Efficient Subgroup Analysis via Optimal Trees with Global Parameter Fusion
Zhongming Xie, Joseph Giorgio, Jingshen Wang
TL;DR
The paper tackles heterogeneity in treatment effects within clinical trials by introducing a fused optimal causal tree (FOCT) that uses mixed-integer optimization to obtain globally optimal subgroup partitions while enforcing parameter fusion across related subgroups. This fusion constraint promotes information sharing and improves statistical efficiency, addressing instability and overfitting that plague greedy tree methods, especially with small samples and rare alleles. The authors provide theoretical risk bounds showing near-optimal convergence for the FOCT, compare against CART, and demonstrate superior performance in simulations across varying correlations and sample sizes. The case study on the Health and Aging Brain Study–Health Disparities (HABS-HD) shows FOCT yielding clinically meaningful subgroup insights and interpretable covariate effects, illustrating its potential for precision medicine in AD contexts.
Abstract
Identifying and making statistical inferences on differential treatment effects (commonly known as subgroup analysis in clinical research) is central to precision health. Subgroup analysis allows practitioners to pinpoint populations for whom a treatment is especially beneficial or protective, thereby advancing targeted interventions. Tree based recursive partitioning methods are widely used for subgroup analysis due to their interpretability.
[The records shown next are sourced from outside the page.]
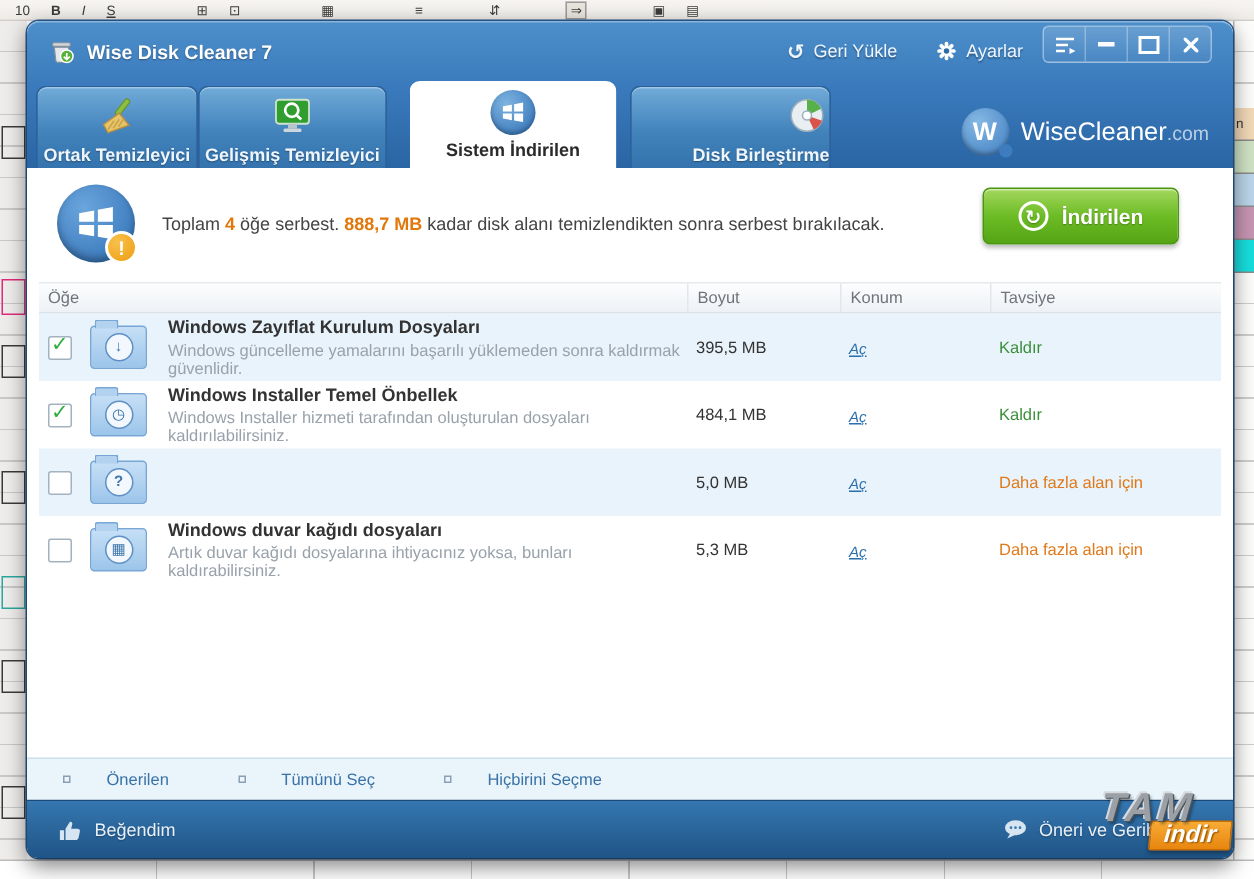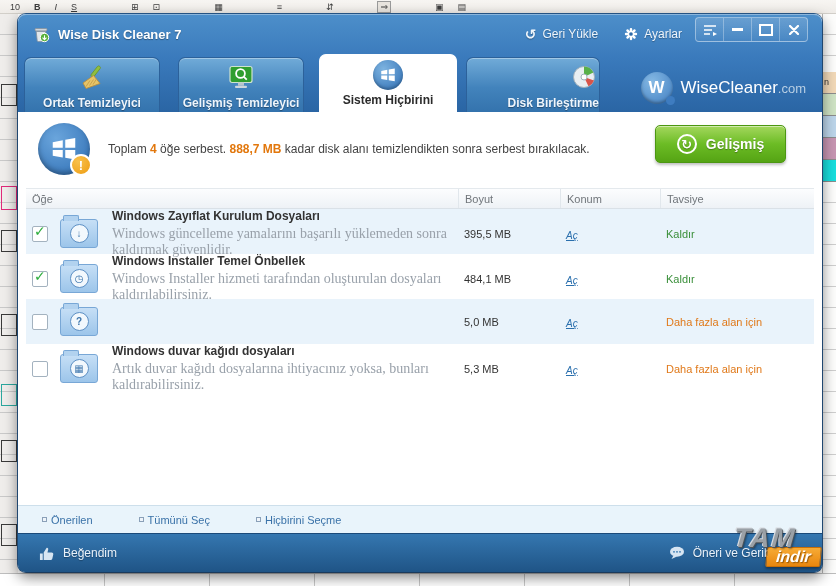--- a/index.html
+++ b/index.html
@@ -83,7 +83,7 @@
   .tab-label{font-size:12px;font-weight:bold;color:#eef5fc;text-shadow:0 1px 1px rgba(0,0,0,.35);}
   .tab.active{background:#fff;height:58px;border-color:#fff;box-shadow:none;}
   .tab.active .tab-label{color:#2b2b2b;text-shadow:none;}
-  .t1{width:136px;margin-right:18px;}
+  .t1{width:108px;}
   .t2{width:126px;margin-right:15px;}
   .t3{width:138px;margin-right:9px;}
   .t4{width:134px;align-items:flex-end;}

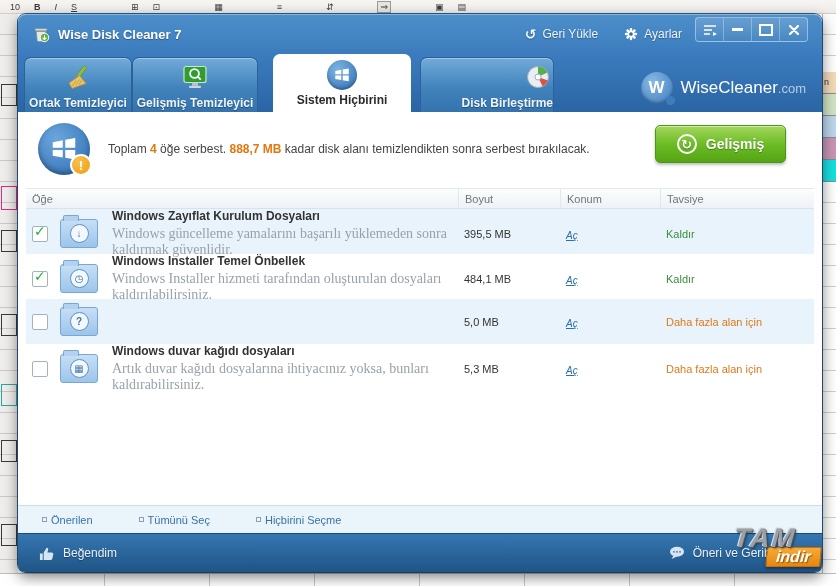--- a/index.html
+++ b/index.html
@@ -299,7 +299,7 @@
             </svg>
           </div>
         </div>
-        <span class="tab-label">Sistem Hiçbirini</span>
+        <span class="tab-label">Sistem İndirilen</span>
       </div>
       <div class="tab t4">
         <div class="tab-ico">

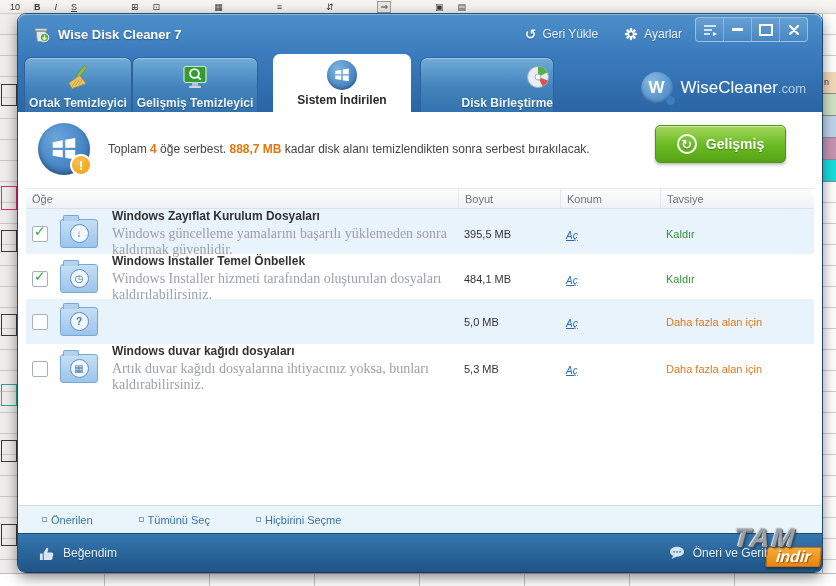--- a/index.html
+++ b/index.html
@@ -344,7 +344,7 @@
       </div>
       <div class="go-btn">
         <span class="go-ico">↻</span>
-        <span>Gelişmiş</span>
+        <span>İndirilen</span>
       </div>
     </div>
 

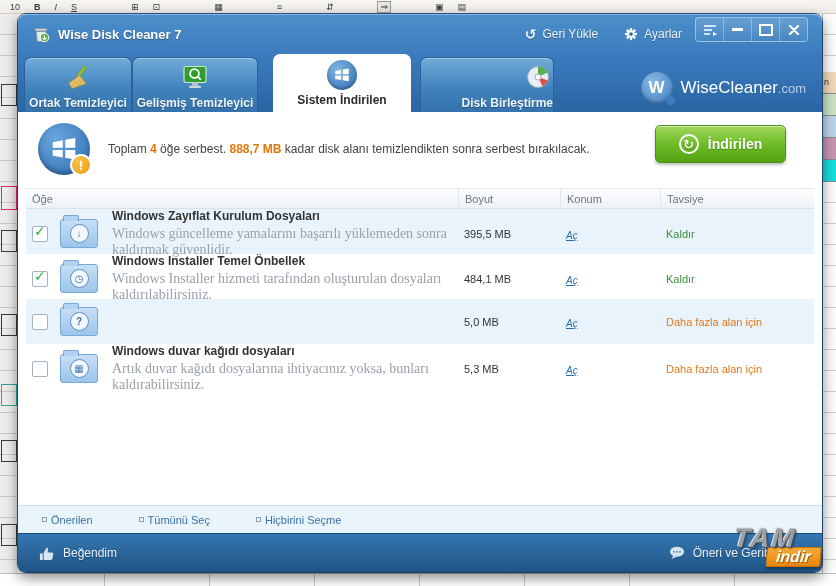--- a/index.html
+++ b/index.html
@@ -141,7 +141,7 @@
     font-size:10px;font-weight:bold;color:#3e76ad;line-height:1;}
   .rtext{margin-left:14px;}
   .rtitle{font-size:12px;font-weight:bold;color:#333;}
-  .rdesc{font-size:14px;color:#99a1aa;margin-top:3px;font-family:Liberation Serif, serif;}
+  .rdesc{font-size:11px;color:#99a1aa;margin-top:3px;}
   .rsize{font-size:11px;color:#333;padding-left:6px;}
   .rloc{padding-left:6px;}
   .open-link{font-size:10px;color:#2a6fad;text-decoration:underline;cursor:pointer;font-style:italic;}

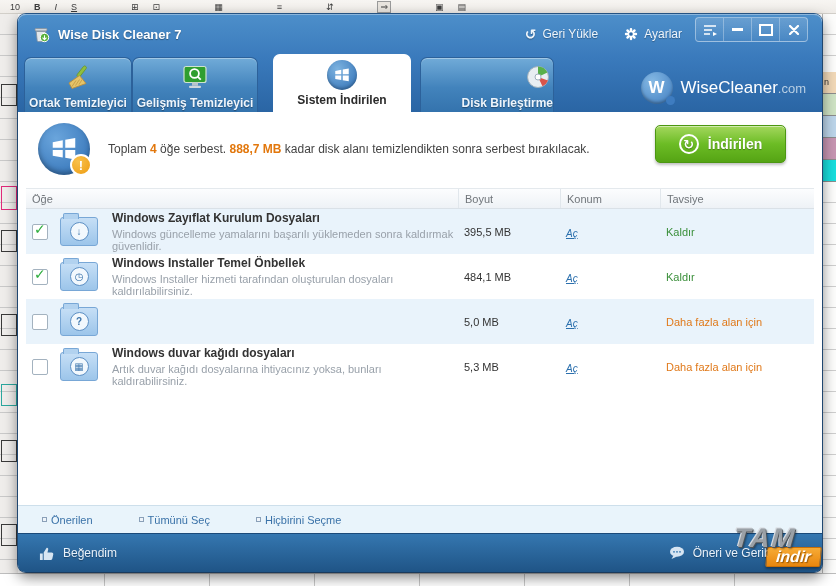--- a/index.html
+++ b/index.html
@@ -153,7 +153,7 @@
     position:absolute;left:0;right:0;top:491px;height:28px;background:#e9f4fb;
     border-top:1px solid #cddfeb;display:flex;align-items:center;padding-left:24px;gap:46px;box-sizing:border-box;
   }
-  .sel-link{display:flex;align-items:center;gap:4px;font-size:11px;color:#3a72a8;cursor:pointer;}
+  .sel-link{display:flex;align-items:center;gap:24px;font-size:11px;color:#3a72a8;cursor:pointer;}
   .bullet{width:5px;height:5px;background:#eef4fa;border:1px solid #8aa0b8;box-sizing:border-box;}
   
   .footer{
Nevertheless, these approaches encounter significant limitations, including suboptimal partitions induced by greedy heuristics and overfitting from locally estimated splits, especially under limited sample sizes. To address these limitations, we propose a fused optimal causal tree method that leverages mixed integer optimization (MIO) to facilitate precise subgroup identification. Our approach ensures globally optimal partitions and introduces a parameter fusion constraint to facilitate information sharing across related subgroups. This design substantially improves subgroup discovery accuracy and enhances statistical efficiency. We provide theoretical guarantees by rigorously establishing out of sample risk bounds and comparing them with those of classical tree based methods. Empirically, our method consistently outperforms popular baselines in simulations. Finally, we demonstrate its practical utility through a case study on the Health and Aging Brain Study Health Disparities (HABS-HD) dataset, where our approach yields clinically meaningful insights.